(Before-and-after change records)
┄┄┄┄┄┄┄┄┄┄

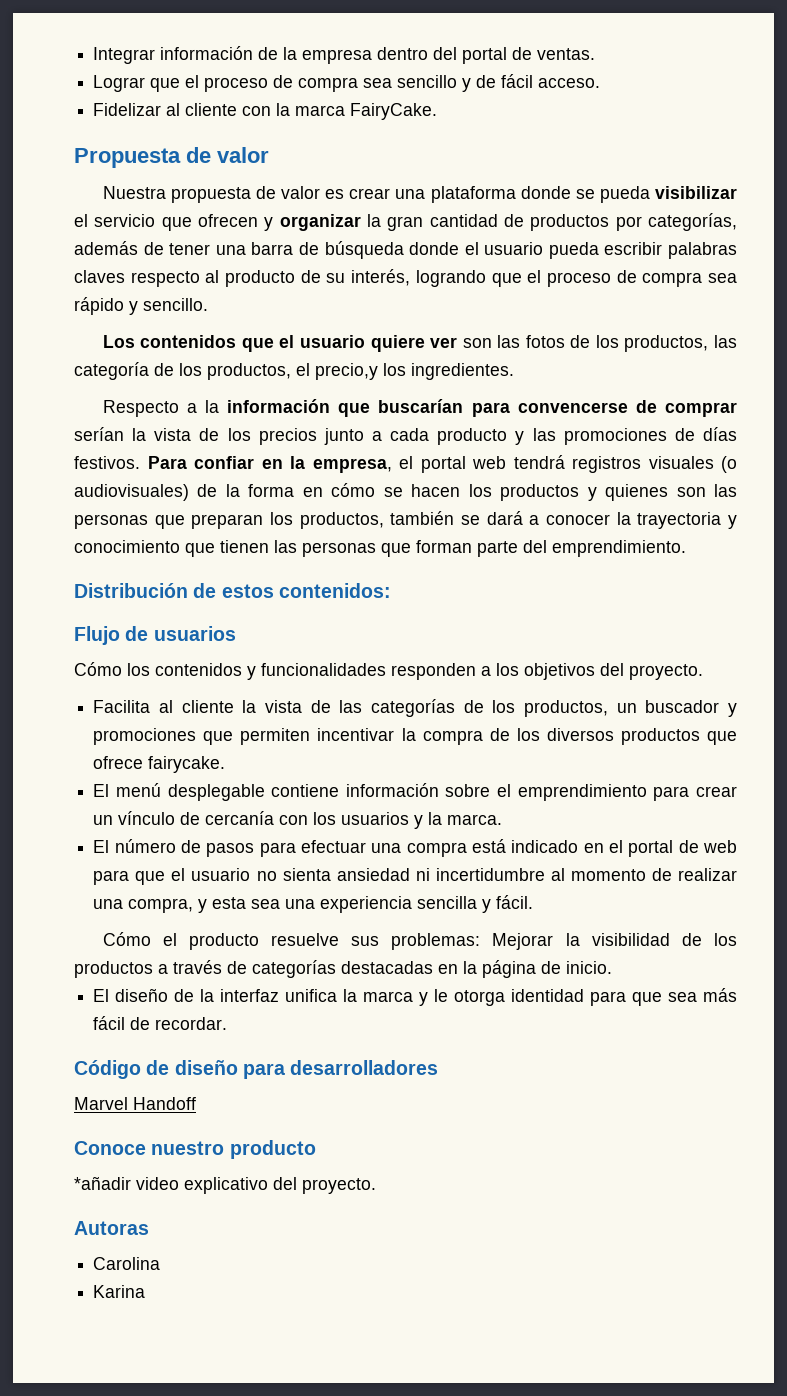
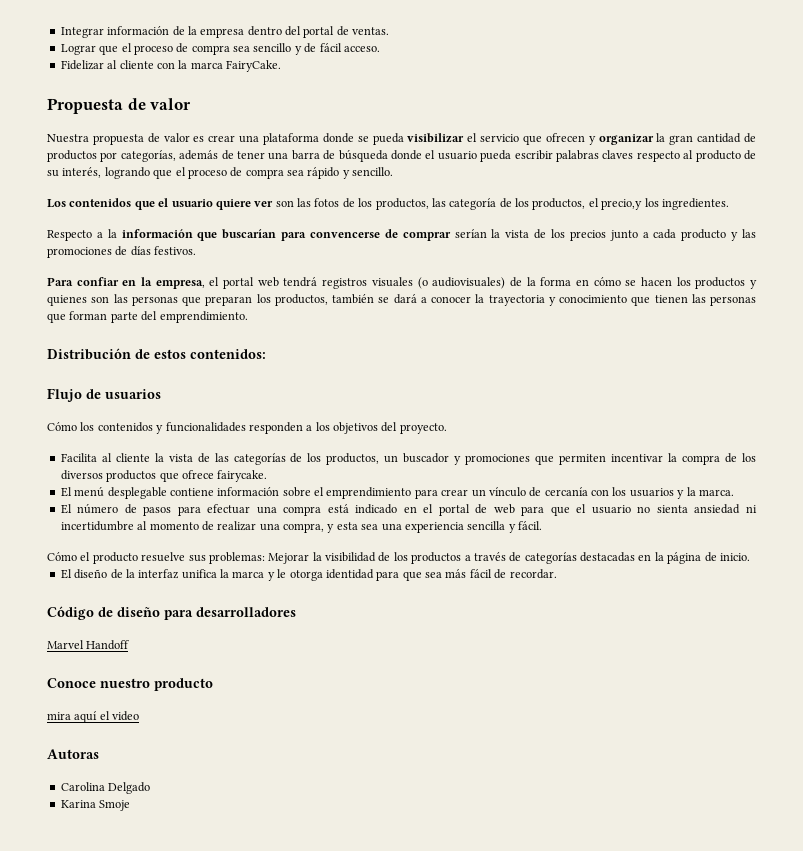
- Respecto a la información que buscarían para convencerse de comprar serían la vista de los precios junto a cada producto y las promociones de días festivos. Para confiar en la empresa, el portal web tendrá registros visuales (o audiovisuales) de la forma en cómo se hacen los productos y quienes son las personas que preparan los productos, también se dará a conocer la trayectoria y conocimiento que tienen las personas que forman parte del emprendimiento.
+ Respecto a la información que buscarían para convencerse de comprar serían la vista de los precios junto a cada producto y las promociones de días festivos.
+ Para confiar en la empresa, el portal web tendrá registros visuales (o audiovisuales) de la forma en cómo se hacen los productos y quienes son las personas que preparan los productos, también se dará a conocer la trayectoria y conocimiento que tienen las personas que forman parte del emprendimiento.
- *añadir video explicativo del proyecto.
+ mira aquí el video
- Carolina
+ Carolina Delgado
- Karina
+ Karina Smoje

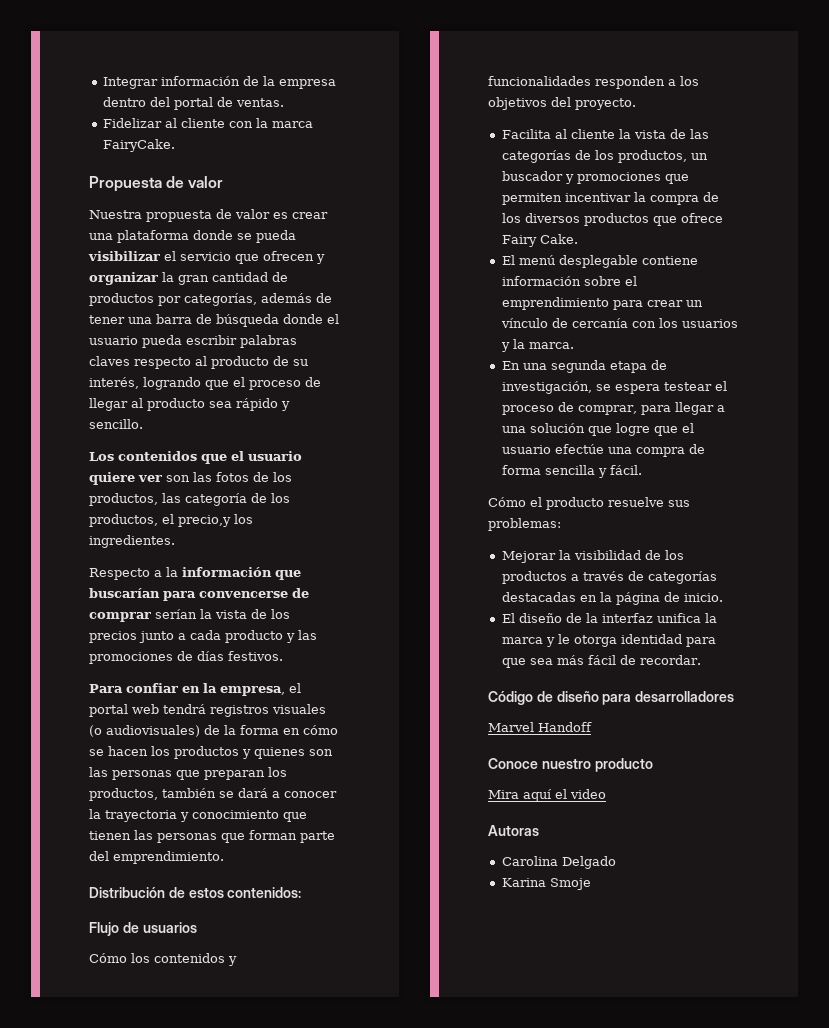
- Lograr que el proceso de compra sea sencillo y de fácil acceso.
- Nuestra propuesta de valor es crear una plataforma donde se pueda visibilizar el servicio que ofrecen y organizar la gran cantidad de productos por categorías, además de tener una barra de búsqueda donde el usuario pueda escribir palabras claves respecto al producto de su interés, logrando que el proceso de compra sea rápido y sencillo.
+ Nuestra propuesta de valor es crear una plataforma donde se pueda visibilizar el servicio que ofrecen y organizar la gran cantidad de productos por categorías, además de tener una barra de búsqueda donde el usuario pueda escribir palabras claves respecto al producto de su interés, logrando que el proceso de llegar al producto sea rápido y sencillo.
- Facilita al cliente la vista de las categorías de los productos, un buscador y promociones que permiten incentivar la compra de los diversos productos que ofrece fairycake.
+ Facilita al cliente la vista de las categorías de los productos, un buscador y promociones que permiten incentivar la compra de los diversos productos que ofrece Fairy Cake.
- El número de pasos para efectuar una compra está indicado en el portal de web para que el usuario no sienta ansiedad ni incertidumbre al momento de realizar una compra, y esta sea una experiencia sencilla y fácil.
+ En una segunda etapa de investigación, se espera testear el proceso de comprar, para llegar a una solución que logre que el usuario efectúe una compra de forma sencilla y fácil.
- Cómo el producto resuelve sus problemas: Mejorar la visibilidad de los productos a través de categorías destacadas en la página de inicio.
+ Cómo el producto resuelve sus problemas:
+ Mejorar la visibilidad de los productos a través de categorías destacadas en la página de inicio.
- mira aquí el video
+ Mira aquí el video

┄┄┄┄┄┄┄┄┄┄

**PROBLEM TO SOLVE:**
The response has to be an exact copy of all the data, pictures excluded.

**SOLUTION TO THIS TASK:**
- Respecto a la información que buscarían para convencerse de comprar serían la vista de los precios junto a cada producto y las promociones de días festivos. Para confiar en la empresa, el portal web tendrá registros visuales (o audiovisuales) de la forma en cómo se hacen los productos y quienes son las personas que preparan los productos, también se dará a conocer la trayectoria y conocimiento que tienen las personas que forman parte del emprendimiento.
+ Respecto a la información que buscarían para convencerse de comprar serían la vista de los precios junto a cada producto y las promociones de días festivos.
+ Para confiar en la empresa, el portal web tendrá registros visuales (o audiovisuales) de la forma en cómo se hacen los productos y quienes son las personas que preparan los productos, también se dará a conocer la trayectoria y conocimiento que tienen las personas que forman parte del emprendimiento.
- *añadir video explicativo del proyecto.
+ mira aquí el video
- Carolina
+ Carolina Delgado
- Karina
+ Karina Smoje

- Lograr que el proceso de compra sea sencillo y de fácil acceso.
- Nuestra propuesta de valor es crear una plataforma donde se pueda visibilizar el servicio que ofrecen y organizar la gran cantidad de productos por categorías, además de tener una barra de búsqueda donde el usuario pueda escribir palabras claves respecto al producto de su interés, logrando que el proceso de compra sea rápido y sencillo.
+ Nuestra propuesta de valor es crear una plataforma donde se pueda visibilizar el servicio que ofrecen y organizar la gran cantidad de productos por categorías, además de tener una barra de búsqueda donde el usuario pueda escribir palabras claves respecto al producto de su interés, logrando que el proceso de llegar al producto sea rápido y sencillo.
- Facilita al cliente la vista de las categorías de los productos, un buscador y promociones que permiten incentivar la compra de los diversos productos que ofrece fairycake.
+ Facilita al cliente la vista de las categorías de los productos, un buscador y promociones que permiten incentivar la compra de los diversos productos que ofrece Fairy Cake.
- El número de pasos para efectuar una compra está indicado en el portal de web para que el usuario no sienta ansiedad ni incertidumbre al momento de realizar una compra, y esta sea una experiencia sencilla y fácil.
+ En una segunda etapa de investigación, se espera testear el proceso de comprar, para llegar a una solución que logre que el usuario efectúe una compra de forma sencilla y fácil.
- Cómo el producto resuelve sus problemas: Mejorar la visibilidad de los productos a través de categorías destacadas en la página de inicio.
+ Cómo el producto resuelve sus problemas:
+ Mejorar la visibilidad de los productos a través de categorías destacadas en la página de inicio.
- mira aquí el video
+ Mira aquí el video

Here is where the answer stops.